The southern Ukrainian port city of Mariupol on the Sea of Azov has been under siege from Russian missiles for almost a month now, its buildings devastated and its remaining population enduring hellish conditions.
An estimated 80 per cent of its infrastructure has now been decimated, with its electricity, water, heating and lines of communication all cut off and those attempting to flee forced to make their way through gun battles and past unburied corpses as Russian forces try to pound the city into submission.
Those who have made it out of Mariupol have described a devastated landscape.
“There are no buildings there anymore,” said 77-year-old Maria Fiodorova, who crossed the border into Poland on Monday after five days of travel.
“They bombed us for the past 20 days,” said Viktoria Totsen, 39, who also fled to Poland. “During the last five days the planes were flying over us every five seconds and dropped bombs everywhere — on residential buildings, kindergartens, art schools, everywhere.”
“There’s no connection with the world. We couldn’t ask for help,” said Julia Krytska, her hands reportedly still shaking as she arrived in Lviv by train with her husband and son, the family helped out by volunteers.

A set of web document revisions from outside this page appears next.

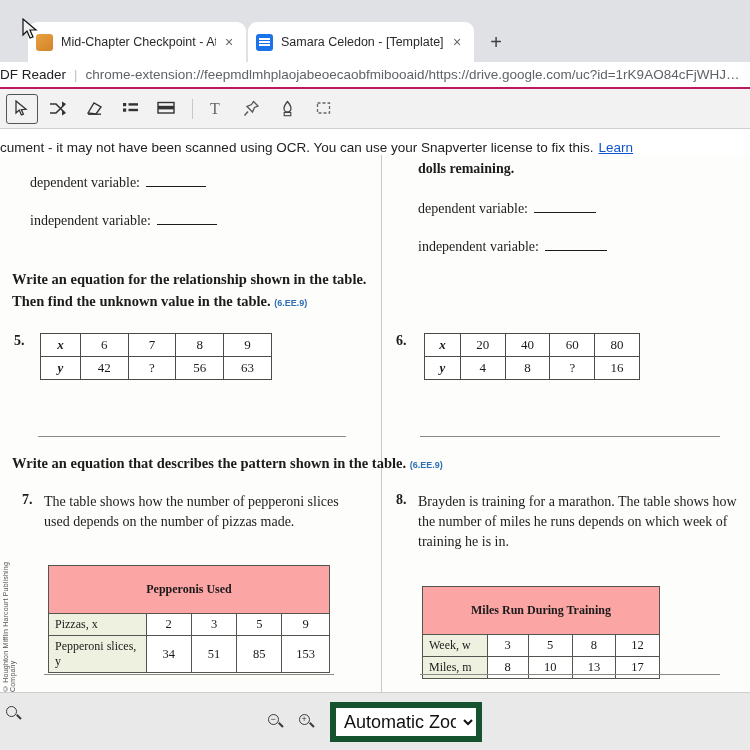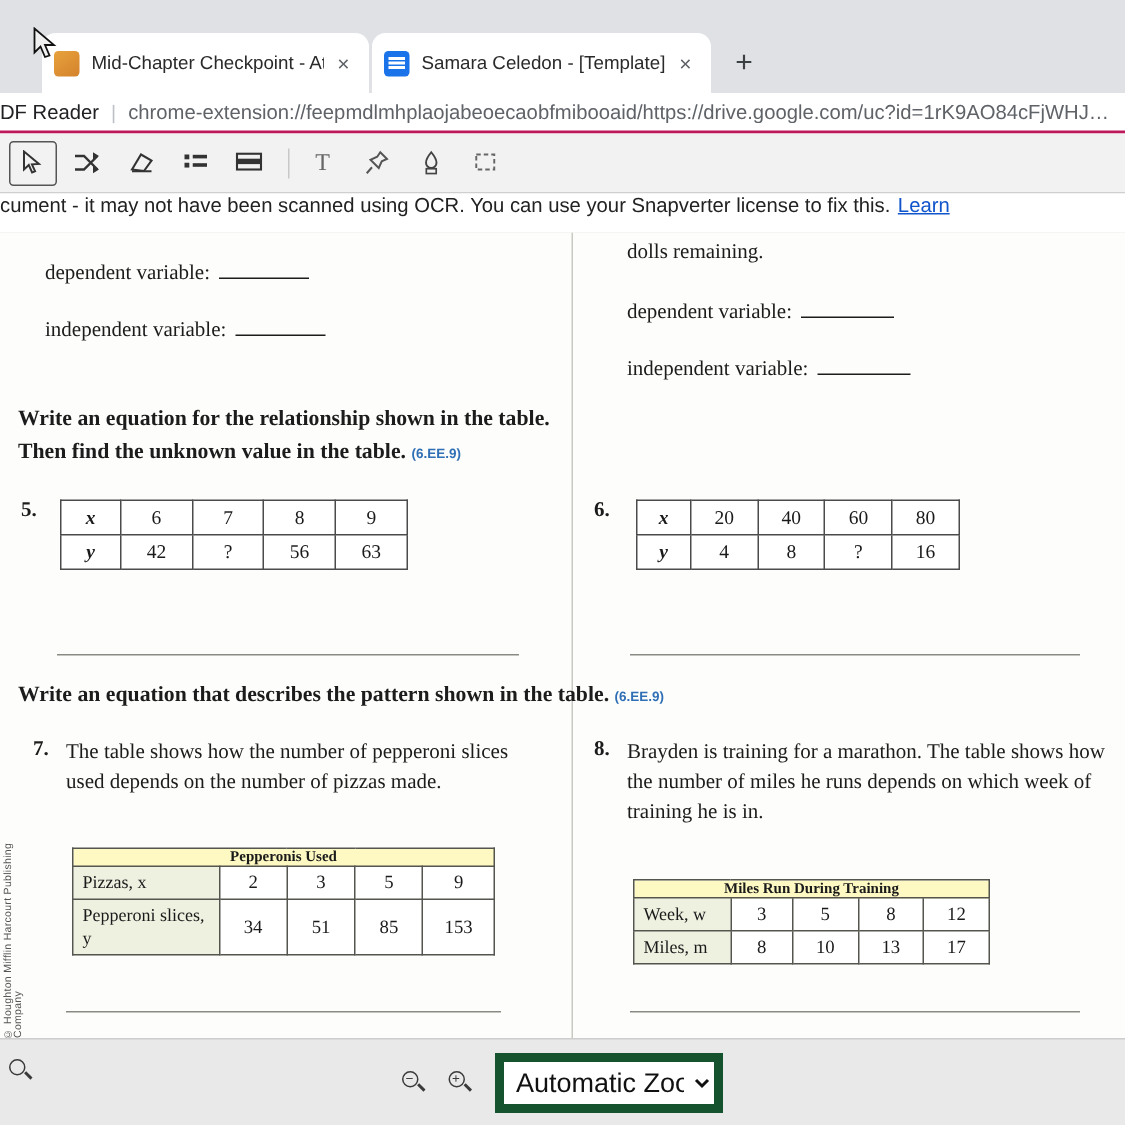--- a/index.html
+++ b/index.html
@@ -183,7 +183,7 @@
     background: #ffffff;
     border-bottom: 1px solid #dcdcdc;
     display: flex;
-    align-items: flex-start;
+    align-items: flex-end;
     font-size: 13.5px;
     color: #222;
     white-space: nowrap;

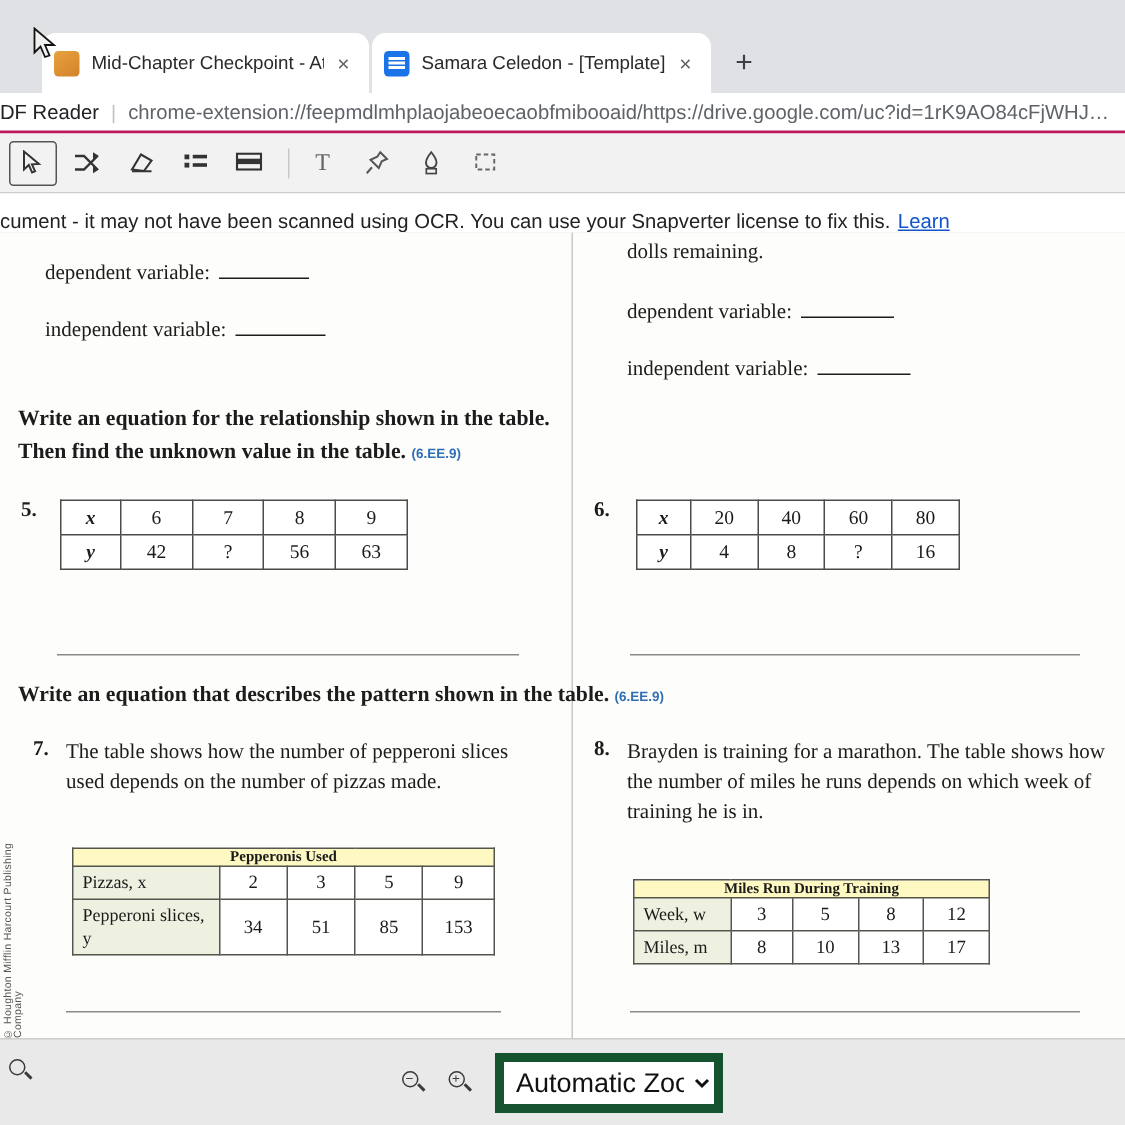--- a/index.html
+++ b/index.html
@@ -474,7 +474,7 @@
       <span>independent variable:</span><span class="blank-line" style="width:60px; margin-left:6px;"></span>
     </div>
 
-    <div class="ws-text" style="left:418px; top:6px; font-size:14px;">dolls remaining.</div>
+    <div class="ws-text" style="left:418px; top:6px; font-size:14px;font-weight:bold;">dolls remaining.</div>
     <div class="ws-text" style="left:418px; top:46px; font-size:14px;">
       <span>dependent variable:</span><span class="blank-line" style="width:62px; margin-left:6px;"></span>
     </div>

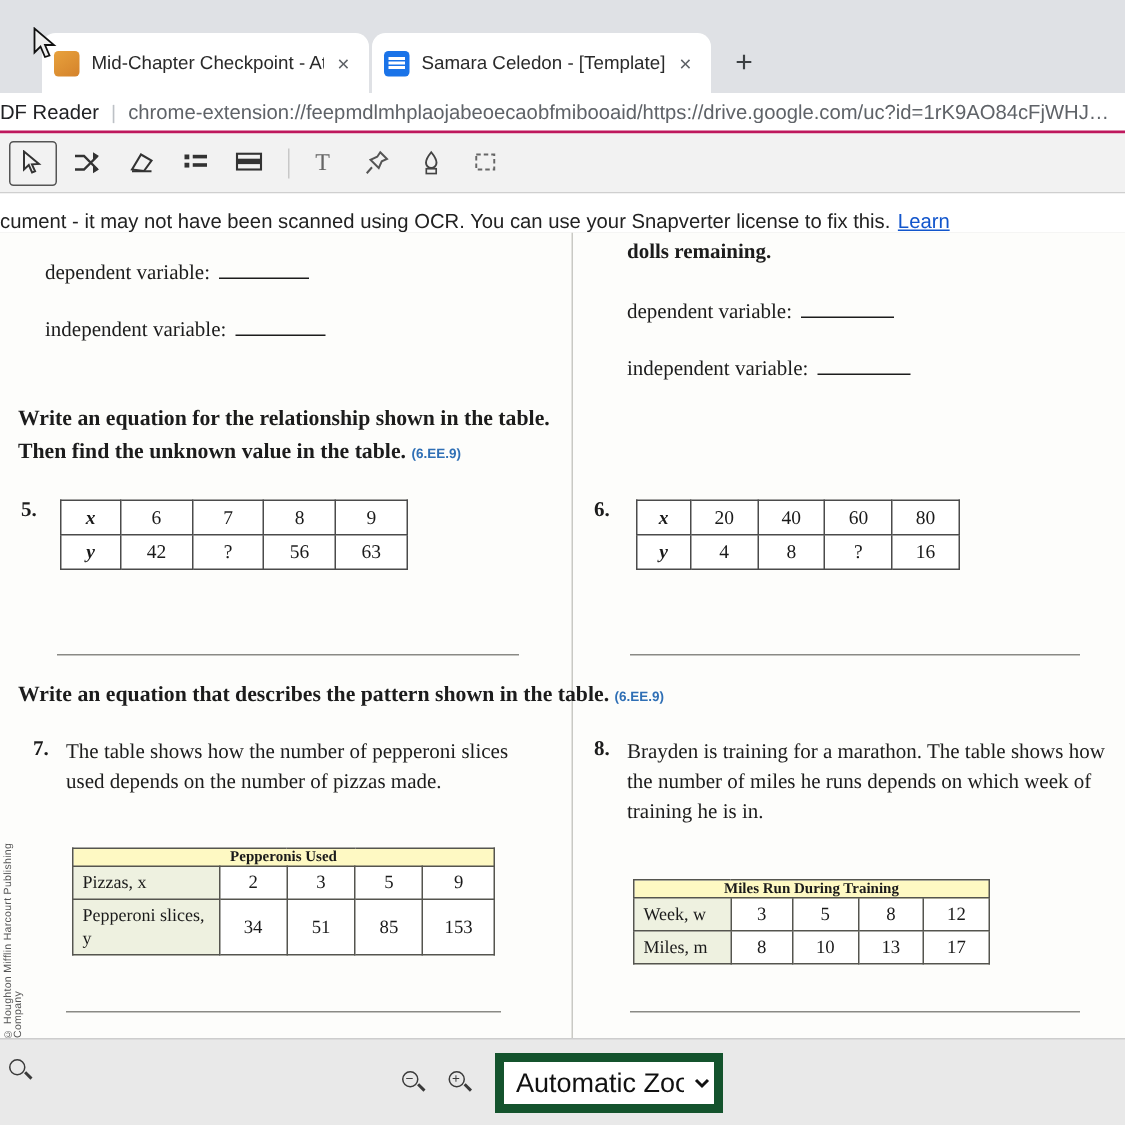--- a/index.html
+++ b/index.html
@@ -270,10 +270,10 @@
     text-align: center;
   }
   table.gtab td.title {
-    background: #fef9c3;
+    background: #fca5a5;
     font-weight: bold;
-    font-size: 10px;
-    padding: 0 0;
+    font-size: 12px;
+    padding: 16px 0;
   }
   table.gtab td.rowlabel {
     background: #eef1e0;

Aid agencies like the Red Cross have meanwhile complained that they have been unable to deliver the emergency supplies the under-siege inhabitants so badly need.
The city had a pre-war population of around 430,000 but it is unclear how many people remain behind, locked in a desperate fight for survival.
About a quarter of its residents are believed to have fled early in the war and tens of thousands more have escaped over the past week by way of humanitarian corridors, with somewhere between 100,000 and 200,000 people still thought to be trapped.
And still the fightback continues, with Ukraine’s defence ministry saying on Tuesday that its forces continue to defend the city and had destroyed a Russian patrol boat and electronic warfare complex in the latest skirmishes between the two sides.
There are a number of reasons why securing Mariupol is so integral to the Kremlin’s plans.
The port is all that stands in the way of Russia securing a land corridor between Crimea, which it annexed in 2014, and the pro-Russian separatist regions of Donetsk and Luhansk in the Donbas, the quasi-states whose dubious claim to independence Vladimir Putin so cynically moved to recognise on 21 February as a prelude and pretext to the subsequent invasion three days later.
That corridor would give Russia a solid southeastern platform in Ukraine from which to launch a broader assault into the centre of the country while also blocking access to the Sea of Azov entirely.
Mariupol was previously both an important industrial centre known for iron and steelworks, heavy machinery, manufacturing and ship repairs, as well as a key export port, allowing it to transport grain and metals to Italy, Turkey and the Middle East via the Kerch Strait.
It has also been a refuge and a home to Ukrainian nationalists fleeing the fighting in Donetsk over the last eight years, as well as a base for the notorious Azov Battalion paramilitary group, alleged to have neo-Nazi roots.
Securing Mariupol would therefore give Mr Putin an important symbolic victory in his declared mission to “de-Nazify” Ukraine, even though that group represents only a tiny fraction of its fighting forces, and see him begin to realise part of his vision for “Novorossiya”, restoring Black Sea coastal territory he considers to be “historically Russian” to Moscow’s control.